Istanbul: Memories and the City
- Author: Orhan Pamuk
- Original title: İstanbul: Hatıralar ve Şehir
- Translator: Maureen Freely
- Language: Turkish
- Genre: Autobiographical memoir
- Publication date: 2003
- Publication place: Turkey
- Published in English: 2005

= Istanbul: Memories and the City =

Memoir by Orhan Pamuk

Istanbul: Memories and the City (İstanbul: Hatıralar ve Şehir) is a largely autobiographical memoir by Orhan Pamuk that is deeply melancholic. It talks about the vast cultural change that has rocked Turkey – the unending battle between the modern and the receding past. It is also a eulogy to the lost joint family tradition. Most of all, it is a book about Bosphorus and Istanbul's history with the strait. It was translated into English by Maureen Freely in 2005.

Pamuk wrote the book when he was on the verge of depression. In an interview he recalled: "My life, because of so many things, was in a crisis; I don’t want to go into those details: divorce, father dying, professional problems, problems with this, problems with that, everything was bad. I thought if I were to be weak I would have a depression. But every day I would wake up and have a cold shower and sit down and remember and write, always paying attention to the beauty of the book."

His family was furious about their portrayal, especially his brother. Pamuk said that he lost him because of the book, and agreed that he may have hurt the feelings of his mother also.

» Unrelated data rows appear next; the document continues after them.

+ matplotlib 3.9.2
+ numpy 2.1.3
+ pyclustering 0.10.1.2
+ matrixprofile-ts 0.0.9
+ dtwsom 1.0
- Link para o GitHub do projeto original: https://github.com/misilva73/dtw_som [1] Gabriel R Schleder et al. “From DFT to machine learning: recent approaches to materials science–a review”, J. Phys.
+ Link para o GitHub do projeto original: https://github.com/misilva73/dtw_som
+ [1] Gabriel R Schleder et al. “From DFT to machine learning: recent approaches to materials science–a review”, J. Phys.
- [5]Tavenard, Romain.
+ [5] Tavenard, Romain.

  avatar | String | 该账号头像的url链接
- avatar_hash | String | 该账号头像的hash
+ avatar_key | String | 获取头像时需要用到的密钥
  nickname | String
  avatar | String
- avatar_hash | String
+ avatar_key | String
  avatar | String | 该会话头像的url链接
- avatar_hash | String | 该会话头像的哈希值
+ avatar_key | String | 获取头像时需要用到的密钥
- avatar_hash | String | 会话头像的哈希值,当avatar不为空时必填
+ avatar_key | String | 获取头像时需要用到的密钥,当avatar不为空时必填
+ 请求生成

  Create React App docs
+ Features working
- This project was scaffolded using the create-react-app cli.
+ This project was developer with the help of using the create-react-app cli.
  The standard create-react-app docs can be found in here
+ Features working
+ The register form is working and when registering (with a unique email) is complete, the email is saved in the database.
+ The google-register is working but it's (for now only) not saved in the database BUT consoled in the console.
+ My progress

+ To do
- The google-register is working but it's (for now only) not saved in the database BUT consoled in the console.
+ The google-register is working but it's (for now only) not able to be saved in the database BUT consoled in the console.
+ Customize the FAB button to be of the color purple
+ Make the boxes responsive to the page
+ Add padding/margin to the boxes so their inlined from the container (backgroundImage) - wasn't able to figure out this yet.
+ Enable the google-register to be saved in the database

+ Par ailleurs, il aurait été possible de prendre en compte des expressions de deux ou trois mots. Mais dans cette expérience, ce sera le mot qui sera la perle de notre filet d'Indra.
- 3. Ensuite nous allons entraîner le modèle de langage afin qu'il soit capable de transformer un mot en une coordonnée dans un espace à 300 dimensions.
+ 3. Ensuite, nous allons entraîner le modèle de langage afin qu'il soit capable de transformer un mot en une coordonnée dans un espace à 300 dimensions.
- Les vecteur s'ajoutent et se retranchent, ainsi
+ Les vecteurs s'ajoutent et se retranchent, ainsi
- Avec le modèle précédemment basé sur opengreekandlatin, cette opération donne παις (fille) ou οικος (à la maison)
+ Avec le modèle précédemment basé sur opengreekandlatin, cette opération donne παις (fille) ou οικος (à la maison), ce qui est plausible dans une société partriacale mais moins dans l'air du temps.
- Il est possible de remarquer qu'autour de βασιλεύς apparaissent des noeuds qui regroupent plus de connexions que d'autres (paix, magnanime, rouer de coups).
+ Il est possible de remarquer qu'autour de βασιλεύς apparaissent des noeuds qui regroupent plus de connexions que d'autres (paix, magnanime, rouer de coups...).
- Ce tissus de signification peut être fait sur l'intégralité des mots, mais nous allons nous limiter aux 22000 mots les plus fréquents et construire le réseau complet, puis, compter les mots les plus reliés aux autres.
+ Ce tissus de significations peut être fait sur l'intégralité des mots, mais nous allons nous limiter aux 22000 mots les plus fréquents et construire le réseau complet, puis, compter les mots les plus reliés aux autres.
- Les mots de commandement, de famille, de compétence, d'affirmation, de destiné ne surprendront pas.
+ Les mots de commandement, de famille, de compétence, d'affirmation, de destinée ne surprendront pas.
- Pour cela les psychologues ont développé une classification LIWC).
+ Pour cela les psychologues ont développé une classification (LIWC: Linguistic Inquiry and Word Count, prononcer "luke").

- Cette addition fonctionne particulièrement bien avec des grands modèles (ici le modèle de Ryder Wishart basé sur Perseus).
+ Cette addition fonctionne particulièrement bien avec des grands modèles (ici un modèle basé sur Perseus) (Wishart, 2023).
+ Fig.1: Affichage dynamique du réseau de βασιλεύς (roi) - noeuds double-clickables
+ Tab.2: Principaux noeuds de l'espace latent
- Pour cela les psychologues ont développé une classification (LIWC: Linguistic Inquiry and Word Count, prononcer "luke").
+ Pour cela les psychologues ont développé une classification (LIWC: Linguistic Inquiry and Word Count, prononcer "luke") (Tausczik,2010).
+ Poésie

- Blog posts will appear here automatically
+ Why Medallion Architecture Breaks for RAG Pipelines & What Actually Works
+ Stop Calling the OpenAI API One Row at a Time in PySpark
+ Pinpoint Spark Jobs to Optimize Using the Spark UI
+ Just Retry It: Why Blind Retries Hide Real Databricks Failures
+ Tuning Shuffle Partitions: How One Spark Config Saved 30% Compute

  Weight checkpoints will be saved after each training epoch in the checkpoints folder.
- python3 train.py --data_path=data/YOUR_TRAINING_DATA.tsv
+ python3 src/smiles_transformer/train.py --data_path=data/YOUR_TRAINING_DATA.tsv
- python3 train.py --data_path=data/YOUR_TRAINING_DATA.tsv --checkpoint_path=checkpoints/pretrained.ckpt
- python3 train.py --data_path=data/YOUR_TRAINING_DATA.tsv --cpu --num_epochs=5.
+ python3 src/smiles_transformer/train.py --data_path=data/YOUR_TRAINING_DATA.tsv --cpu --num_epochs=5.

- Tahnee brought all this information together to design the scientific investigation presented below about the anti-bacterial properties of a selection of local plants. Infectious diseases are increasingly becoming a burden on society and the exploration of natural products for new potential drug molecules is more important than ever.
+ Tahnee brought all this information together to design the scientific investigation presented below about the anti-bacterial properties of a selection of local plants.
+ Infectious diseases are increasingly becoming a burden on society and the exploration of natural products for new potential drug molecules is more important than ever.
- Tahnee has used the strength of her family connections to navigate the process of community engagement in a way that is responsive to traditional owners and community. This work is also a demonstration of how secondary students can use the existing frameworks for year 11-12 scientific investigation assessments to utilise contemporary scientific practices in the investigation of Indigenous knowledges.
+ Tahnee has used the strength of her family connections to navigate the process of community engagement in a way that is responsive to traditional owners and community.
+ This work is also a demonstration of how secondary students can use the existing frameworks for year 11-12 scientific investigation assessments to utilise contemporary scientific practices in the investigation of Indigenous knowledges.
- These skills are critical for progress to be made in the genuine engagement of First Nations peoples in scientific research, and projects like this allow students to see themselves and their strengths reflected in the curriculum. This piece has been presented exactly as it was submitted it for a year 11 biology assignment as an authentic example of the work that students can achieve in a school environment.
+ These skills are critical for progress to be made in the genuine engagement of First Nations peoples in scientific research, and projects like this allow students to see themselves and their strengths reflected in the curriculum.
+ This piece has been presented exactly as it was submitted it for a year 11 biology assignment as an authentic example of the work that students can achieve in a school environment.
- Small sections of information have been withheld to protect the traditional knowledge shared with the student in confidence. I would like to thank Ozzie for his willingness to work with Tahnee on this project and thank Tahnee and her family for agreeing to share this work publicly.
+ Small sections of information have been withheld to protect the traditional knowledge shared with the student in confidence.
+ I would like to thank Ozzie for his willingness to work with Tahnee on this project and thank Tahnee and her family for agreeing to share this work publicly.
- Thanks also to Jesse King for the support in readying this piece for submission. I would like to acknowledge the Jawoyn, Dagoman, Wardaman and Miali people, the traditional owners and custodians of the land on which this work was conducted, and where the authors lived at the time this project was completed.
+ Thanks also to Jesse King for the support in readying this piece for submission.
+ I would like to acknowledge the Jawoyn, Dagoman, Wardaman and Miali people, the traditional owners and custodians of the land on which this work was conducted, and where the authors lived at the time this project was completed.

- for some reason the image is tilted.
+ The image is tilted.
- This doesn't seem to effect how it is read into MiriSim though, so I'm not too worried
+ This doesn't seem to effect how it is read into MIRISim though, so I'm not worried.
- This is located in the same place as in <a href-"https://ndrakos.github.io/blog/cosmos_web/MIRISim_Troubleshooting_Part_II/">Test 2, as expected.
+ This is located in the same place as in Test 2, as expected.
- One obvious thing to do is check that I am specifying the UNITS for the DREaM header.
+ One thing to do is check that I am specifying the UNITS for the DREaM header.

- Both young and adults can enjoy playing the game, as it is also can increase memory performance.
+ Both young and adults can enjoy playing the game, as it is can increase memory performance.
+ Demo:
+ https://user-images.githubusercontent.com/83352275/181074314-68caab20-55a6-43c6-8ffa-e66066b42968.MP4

The personal memories of the author are intertwined with literary essays about writers and artists who were connected in some way to Istanbul. A whole chapter is dedicated to Antoine Ignace Melling, a 19th-century Western artist who made engravings about Constantinople. Pamuk's favourite Istanbuli writers, who meant inspiration for him and also became figures of his book, are Yahya Kemal Beyatlı, Reşat Ekrem Koçu, Abdülhak Şinasi Hisar, Ahmet Rasim and Ahmet Hamdi Tanpınar. His favourite Western travelogue writers play a similar role like Gérard de Nerval, Théophile Gautier and Gustave Flaubert.

The book is illustrated by the photographs of Ara Güler, among other professional photographs, chosen by Pamuk because of the melancholic atmosphere of his pictures. Several pictures of Pamuk, alone or with members of his family, are also included.